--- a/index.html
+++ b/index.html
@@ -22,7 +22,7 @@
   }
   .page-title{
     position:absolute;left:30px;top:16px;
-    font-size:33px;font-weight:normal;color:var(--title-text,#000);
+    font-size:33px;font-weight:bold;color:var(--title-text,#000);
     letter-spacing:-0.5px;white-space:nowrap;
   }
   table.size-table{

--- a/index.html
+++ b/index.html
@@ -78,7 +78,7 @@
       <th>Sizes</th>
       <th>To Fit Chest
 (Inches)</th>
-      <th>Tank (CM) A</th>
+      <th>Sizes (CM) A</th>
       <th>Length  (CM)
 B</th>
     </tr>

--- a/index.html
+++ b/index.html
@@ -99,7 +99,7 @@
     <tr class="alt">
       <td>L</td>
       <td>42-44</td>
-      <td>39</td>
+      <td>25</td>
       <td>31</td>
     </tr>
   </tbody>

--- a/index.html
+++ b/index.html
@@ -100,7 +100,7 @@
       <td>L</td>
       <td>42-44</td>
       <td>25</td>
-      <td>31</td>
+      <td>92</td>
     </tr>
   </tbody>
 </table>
--
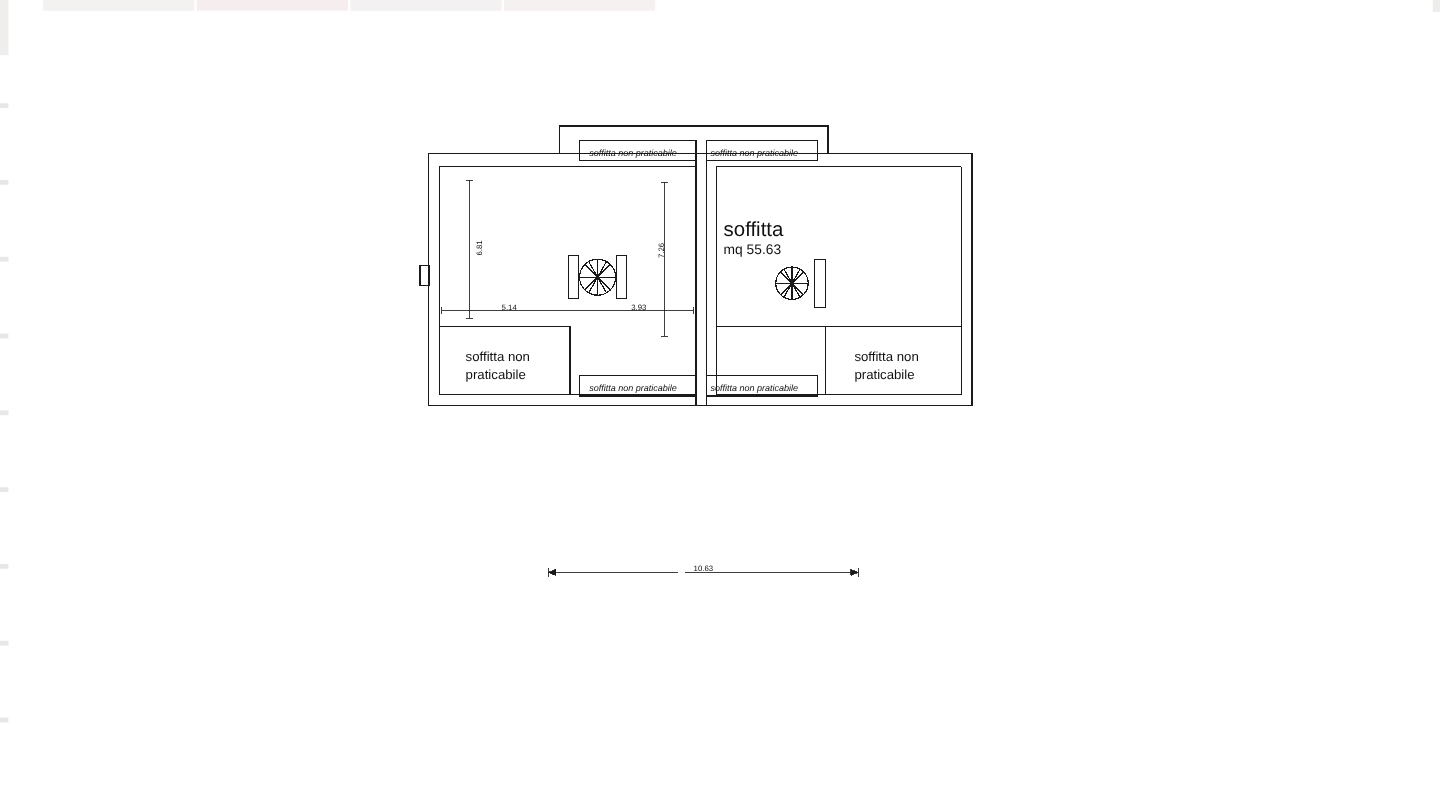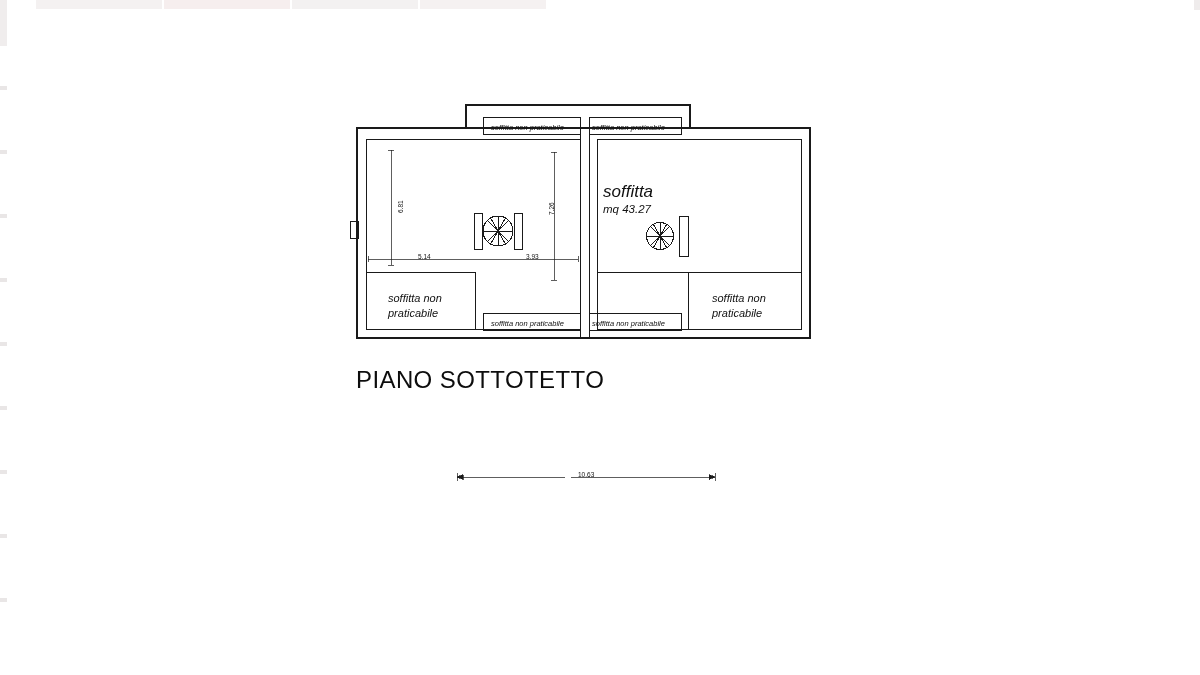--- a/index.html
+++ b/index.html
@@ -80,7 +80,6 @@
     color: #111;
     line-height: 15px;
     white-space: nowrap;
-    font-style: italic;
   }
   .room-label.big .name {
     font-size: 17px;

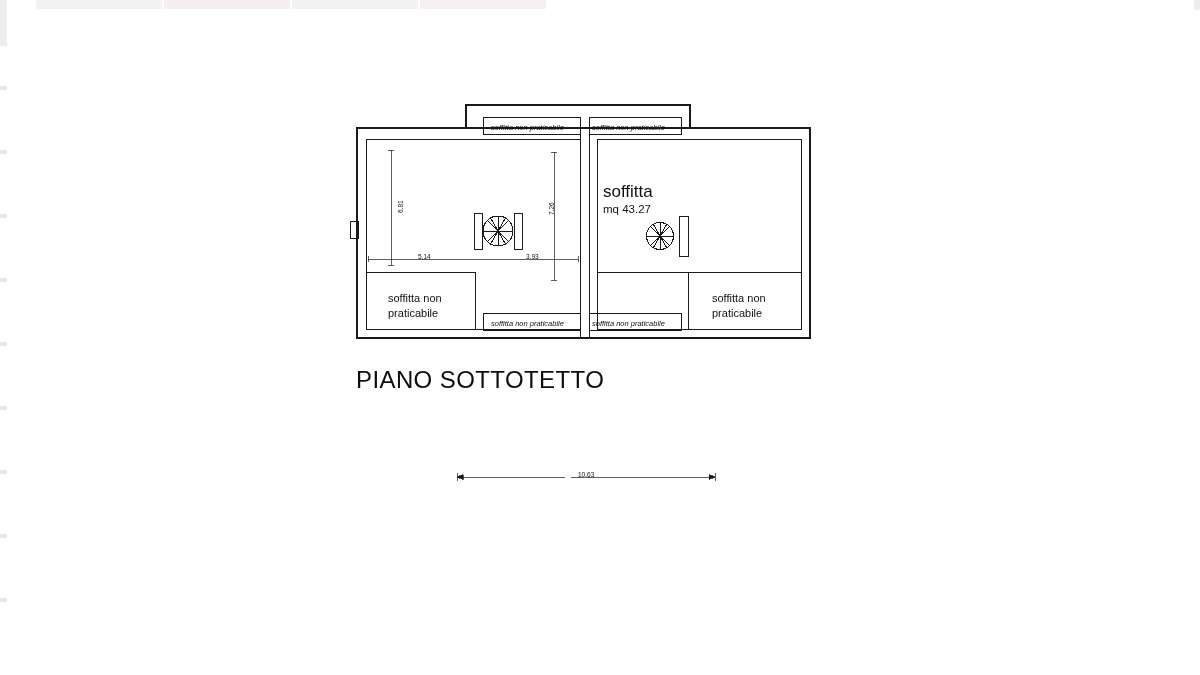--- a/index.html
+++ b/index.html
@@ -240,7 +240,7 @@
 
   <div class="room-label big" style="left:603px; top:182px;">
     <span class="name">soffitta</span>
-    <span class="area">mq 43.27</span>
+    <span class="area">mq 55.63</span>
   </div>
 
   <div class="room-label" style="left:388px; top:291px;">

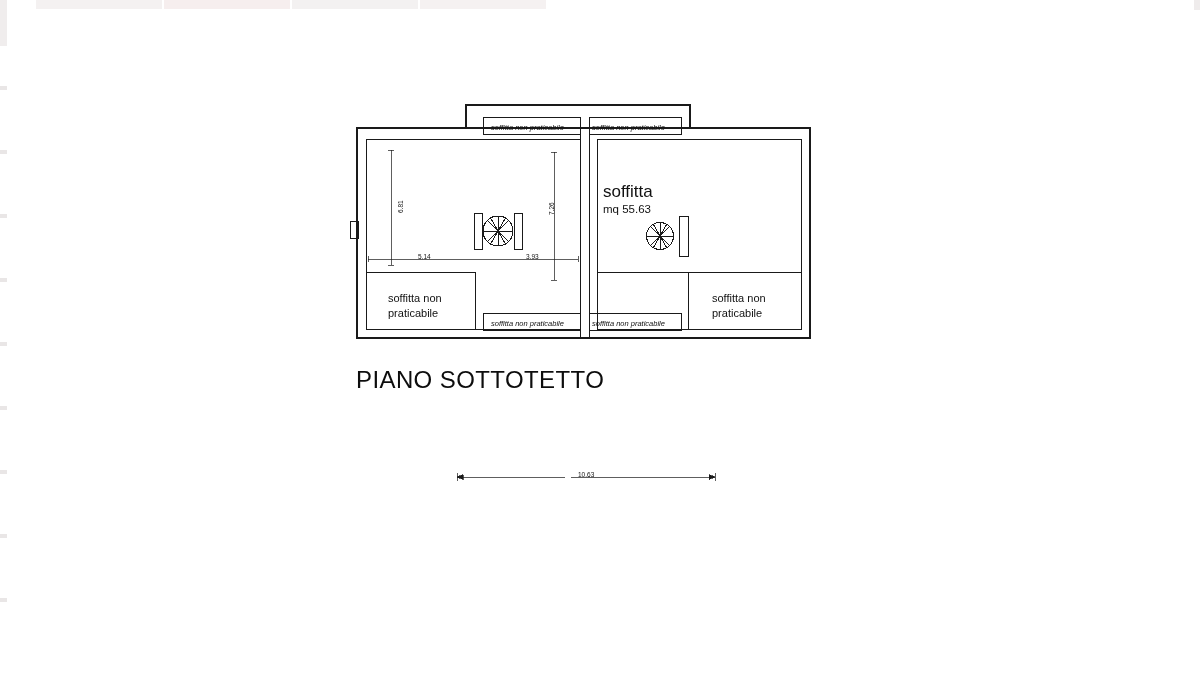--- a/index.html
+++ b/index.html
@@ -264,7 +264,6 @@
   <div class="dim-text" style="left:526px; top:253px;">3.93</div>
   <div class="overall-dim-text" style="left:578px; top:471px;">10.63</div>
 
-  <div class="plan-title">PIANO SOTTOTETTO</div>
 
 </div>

Assignment: Scan the records for the string "font" and report each line where it occurs.

Problem solution:
-    font-size:33px;font-weight:normal;color:var(--title-text,#000);
+    font-size:33px;font-weight:bold;color:var(--title-text,#000);
-    font-style: italic;
     font-size: 17px;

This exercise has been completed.